The next morning, we drove through a few cute villages to our actual destination of the excursion, the "Cruz del Condor". This is a spot at an altitude of 3800m, with a view into a very deep canyon, from which you can see the majestic Condors rising on the warm air currents. For the Incas, there were three sacred animals: first, the Condor, which stands for the realm of the gods and the heavens, second, the Puma, which stands for the earth, and third, the Snake, which stands for the underworld. And we were lucky! In addition to the many tourists, we were able to see numerous young and old Condors soaring through the air. Sometimes they even flew really close to us and over our heads. The young ones are brown, the adults are black and white with a white collar. Their wingspan is an impressive 3.10m and the Condors can fly at altitudes of 6000-7000m! After this spectacle, we stopped at two viewpoints from where we could see many terraces that were built for agriculture even before the time of the Incas. The nature was simply beautiful! Afterwards, we returned to Arequipa, where we watched the new "Transformer" movie in the evening with Pepito, Giane, and their daughter Mia. Prices here in Peru are generally much cheaper than in Chile or Germany, but the cinema really only cost next to nothing. Thanks to a discount promotion, we paid only 11 euros for 5 movie tickets! We surprisingly understood a lot of the film, even though there were no subtitles, and funny enough, a large part of it took place in Cusco and Machu Picchu, where we will soon be going. As a "snack", we had two incredibly large bags of popcorn, which is usually eaten salty here, but for us, it was half-sweet and half-salty.

We took the next day easy, driving with Gonzalo and Elena to Philip's former school and to the university where Gonzalo works. Afterwards, the two of them took us to the city center, where Philip showed Jana his highly coveted shopping paradise "Siglo 20". There, you can find all sorts of fake brands from Adidas to Louis Vuitton at a low price, which Philip loved when he was 15 😄. In the evening, we met up with Yusara again for a Pisco Sour and strolled through the bar and disco district where the German and Peruvian students used to dance. After a small dinner, we drove back home. Unfortunately, Jana had eaten something that didn't agree with her and had to vomit in the night 🤢.

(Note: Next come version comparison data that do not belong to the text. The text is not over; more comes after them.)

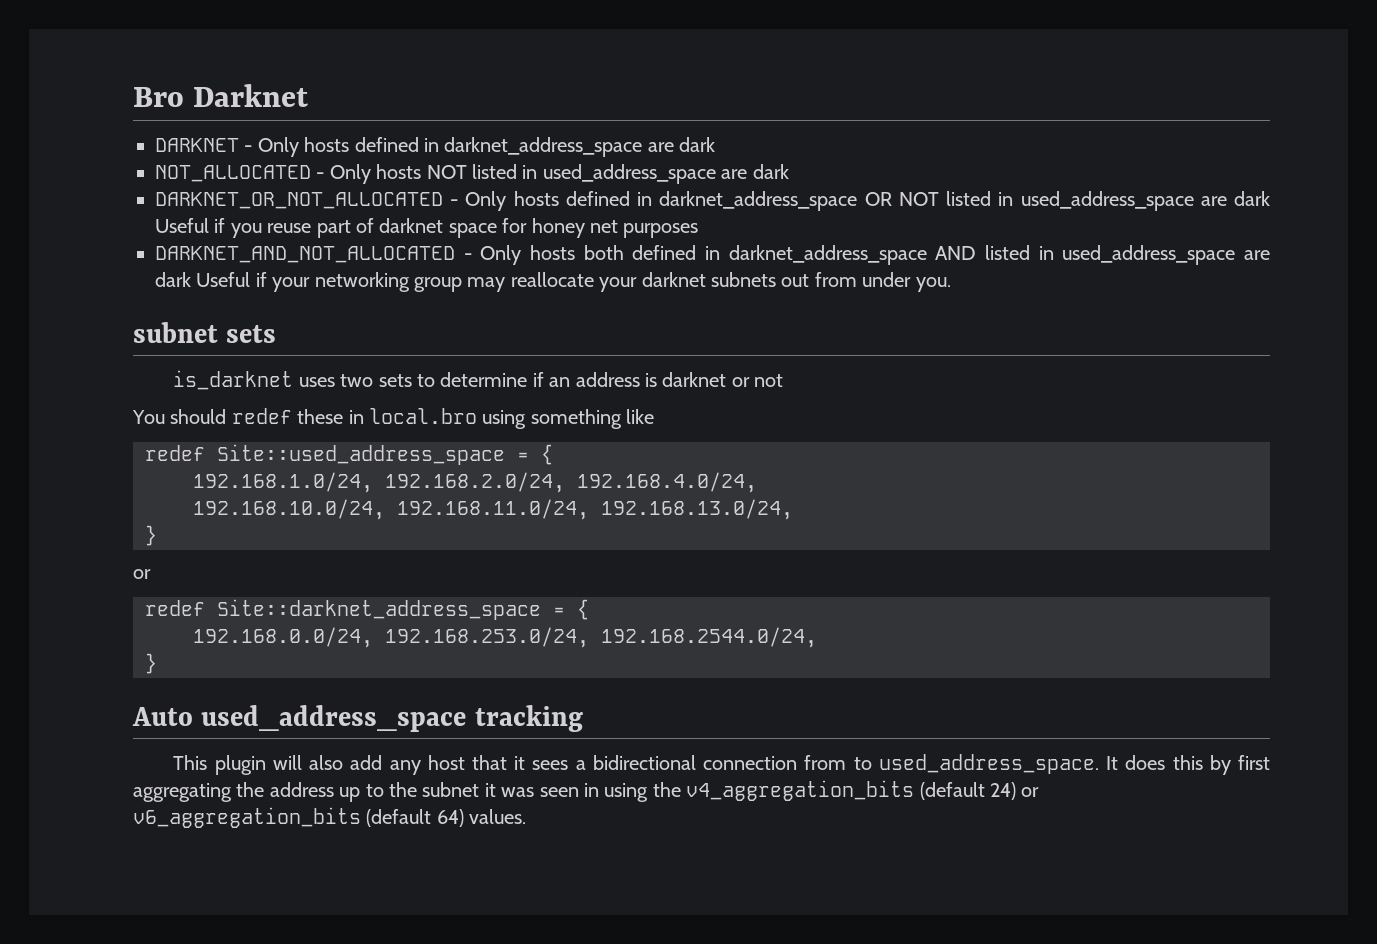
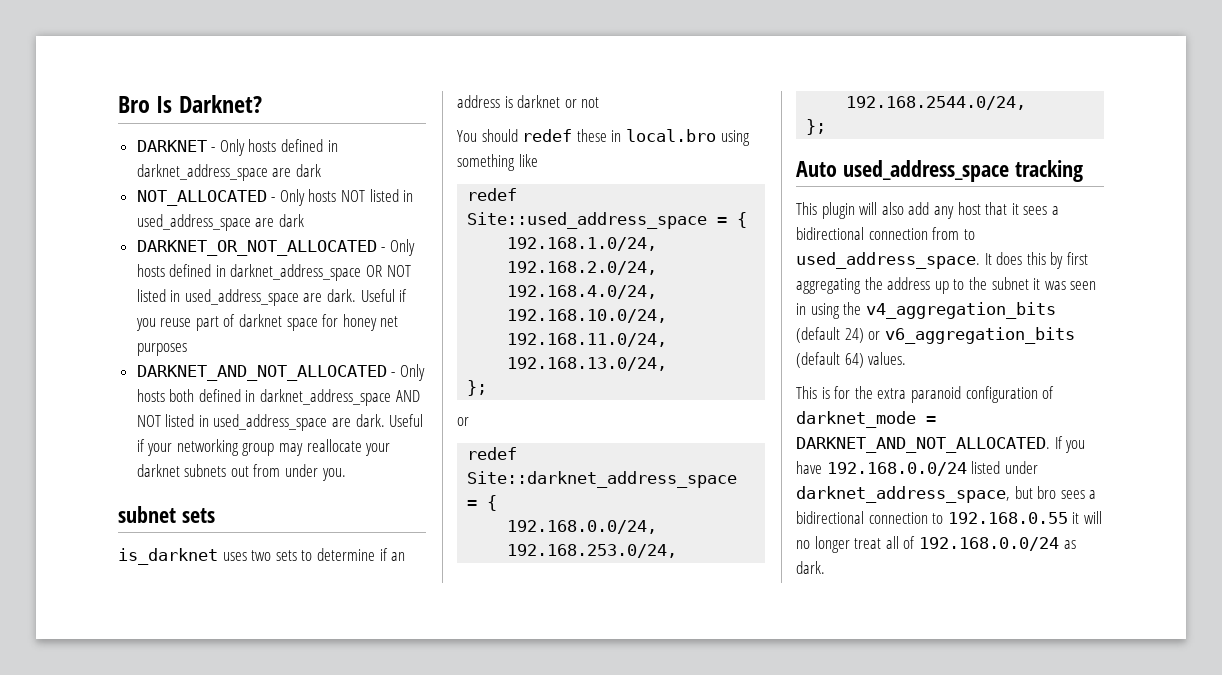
[193,84,309,107] Darknet -> [156,95,262,113] Is Darknet?
[1234,191,1271,206] dark -> [327,289,357,302] dark.
[985,245,1270,265] [155,272,191,287] listed in used_address_space are dark -> [136,414,385,431] NOT listed in used_address_space are dark.
[145,525,157,546] } -> [467,380,488,396] };
[145,653,157,674] } -> [806,119,827,135] };
(527, 816) none -> [796,386,1055,403] [796,411,936,428] [796,436,1086,453] [796,461,1038,476] [796,486,1097,503] [796,511,1102,524] [796,536,1076,553] [796,561,825,574] // This is for the extra paranoid configuration of darknet_mode = DARKNET_AND_NOT_ALLOCATED. If you have 192.168.0.0/24 listed under darknet_address_space, but bro sees a bidirectional connection to 192.168.0.55 it will no longer treat all of 192.168.0.0/24 as dark.

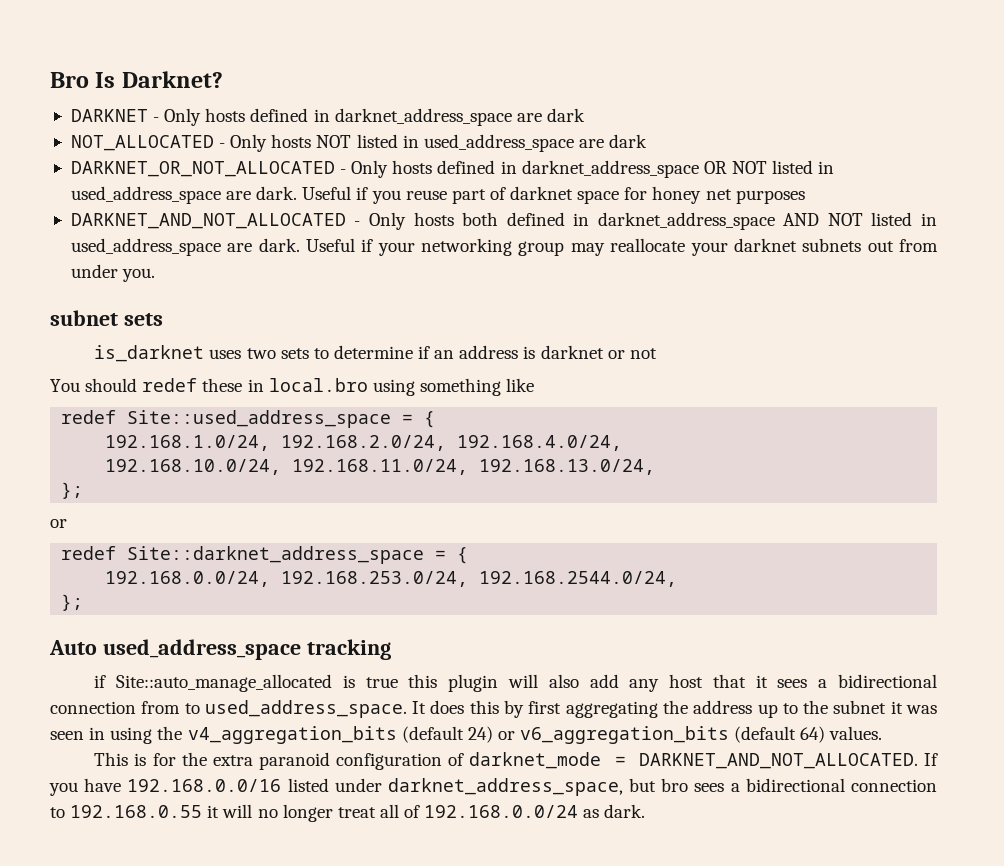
[796,202,817,215] This -> [94,674,438,692] if Site::auto_manage_allocated is true this
[826,462,967,476] 192.168.0.0/24 -> [127,779,282,792] 192.168.0.0/16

A bit weakened from the night and still feeling queasy in Jana's stomach, we didn't plan much for the next day. We visited the monastery "Monasterio de Santa Catalina", which is located in the city center, is huge, and has been beautifully restored. In the evening, we all met at Mau's place, had dinner together, and looked at old pictures that brought back many beautiful memories.

On Saturday, we drove to Mau's place again together with Pepito and Giane. This time, a legendary table tennis match was on the agenda. We learned that Mau had been a national champion at the age of 12, but Philip and Pepito each managed to beat him once 💪🏼. We cuddled a lot with the cute twins and had a nice afternoon overall before it was time to say goodbye. After that, we went to Yusara's place again to say "Adiós y hasta luego!" to her as well. Then we quickly went home to pack our backpacks because our next night bus was already waiting. Philip managed to get the ailing Jana, pumped full of all the nausea medication that our travel pharmacy had to offer, onto the bus to endure the journey well. The bus was even better than in Chile, it almost felt like being on an airplane.

So now we're heading to Cusco, the most important city of the former Inca Empire, for 12 hours overnight.